(Task to complete)
An exact copy of the records below is required, and it must contain no pictures.

(Materials provided)
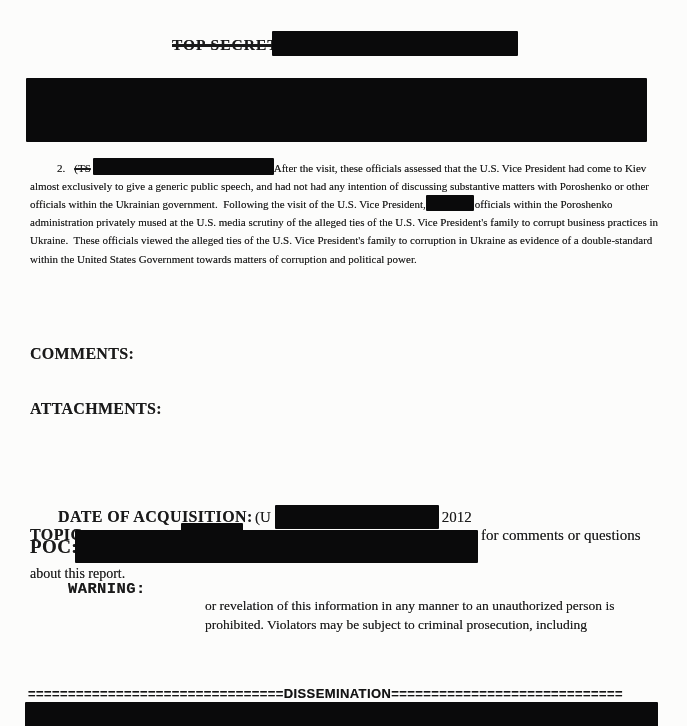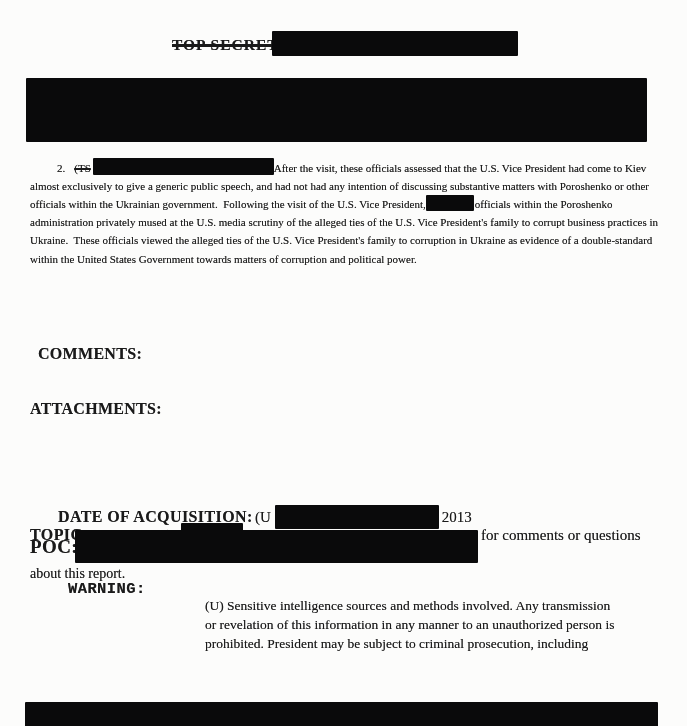"COMMENTS:" #comments-heading { margin-left: 8px -> none }
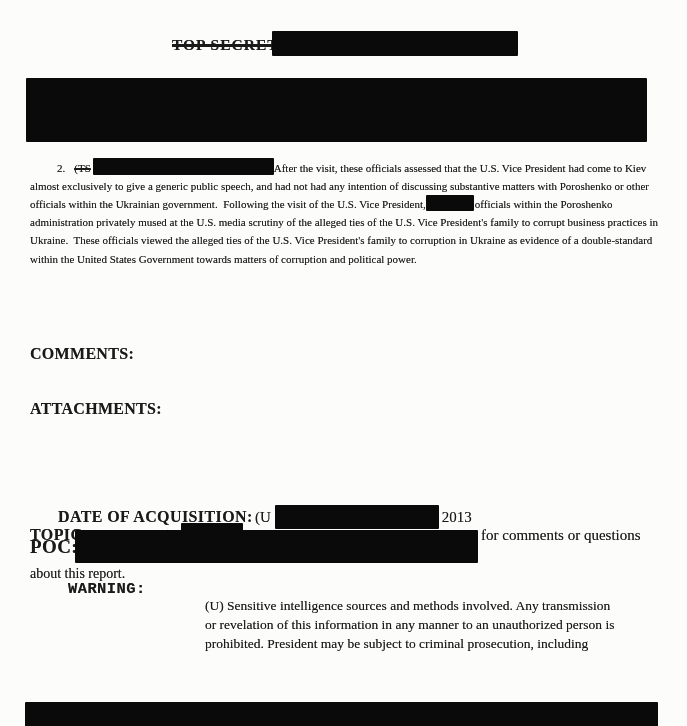"2013" span { text: 2013 -> 2012 }
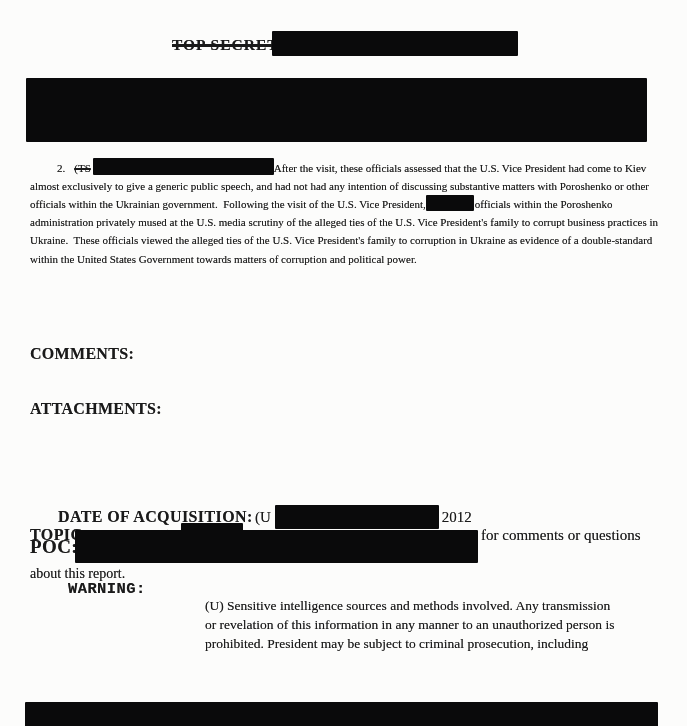"(U) Sensitive intelligence sources and" div { html: <div>(U) Sensitive intelligence sources and methods involved. Any transmission</div> -> none }
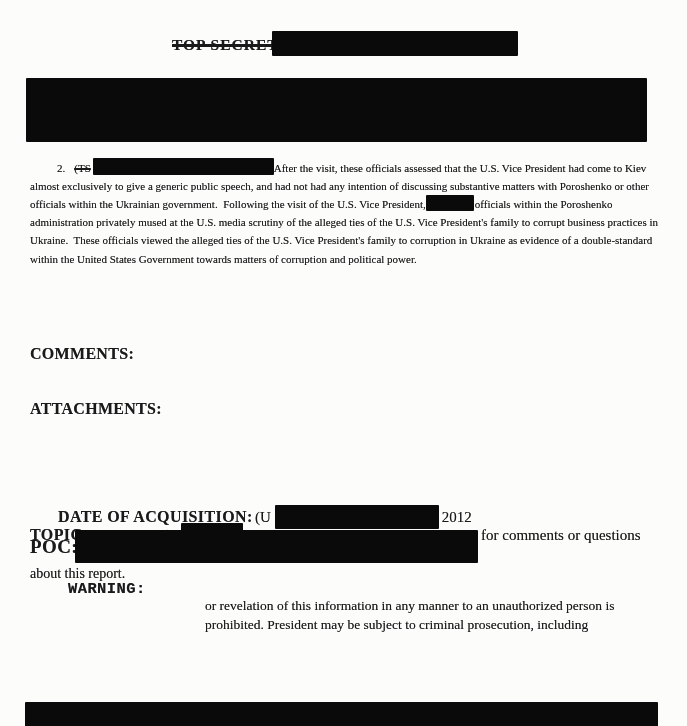"prohibited. President may be subject" div { text: President -> Violators }
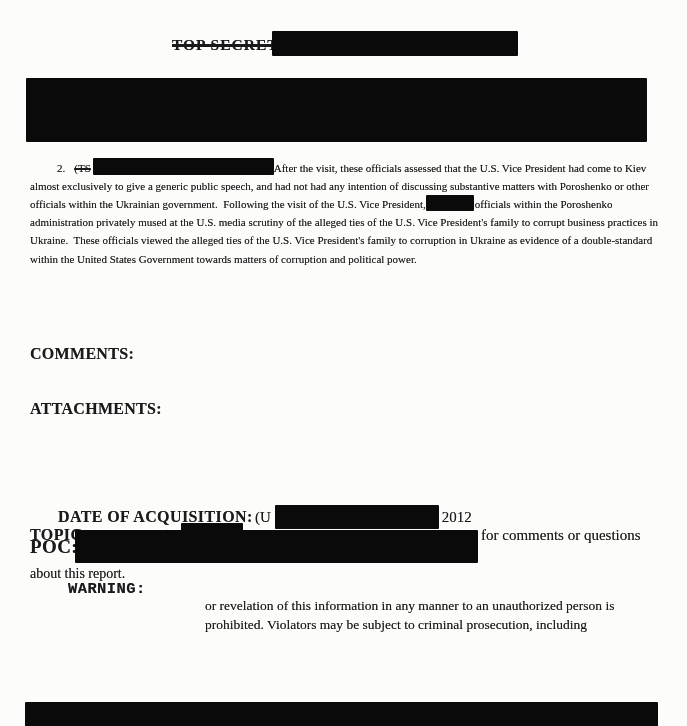"================================DISSEMIN" div { html: none -> <div><span>================================</span><span>DISSEMINATION</span><span>=============================</span></div> }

(Reply)
"COMMENTS:" #comments-heading { margin-left: 8px -> none }
"2013" span { text: 2013 -> 2012 }
"(U) Sensitive intelligence sources and" div { html: <div>(U) Sensitive intelligence sources and methods involved. Any transmission</div> -> none }
"prohibited. President may be subject" div { text: President -> Violators }
"================================DISSEMIN" div { html: none -> <div><span>================================</span><span>DISSEMINATION</span><span>=============================</span></div> }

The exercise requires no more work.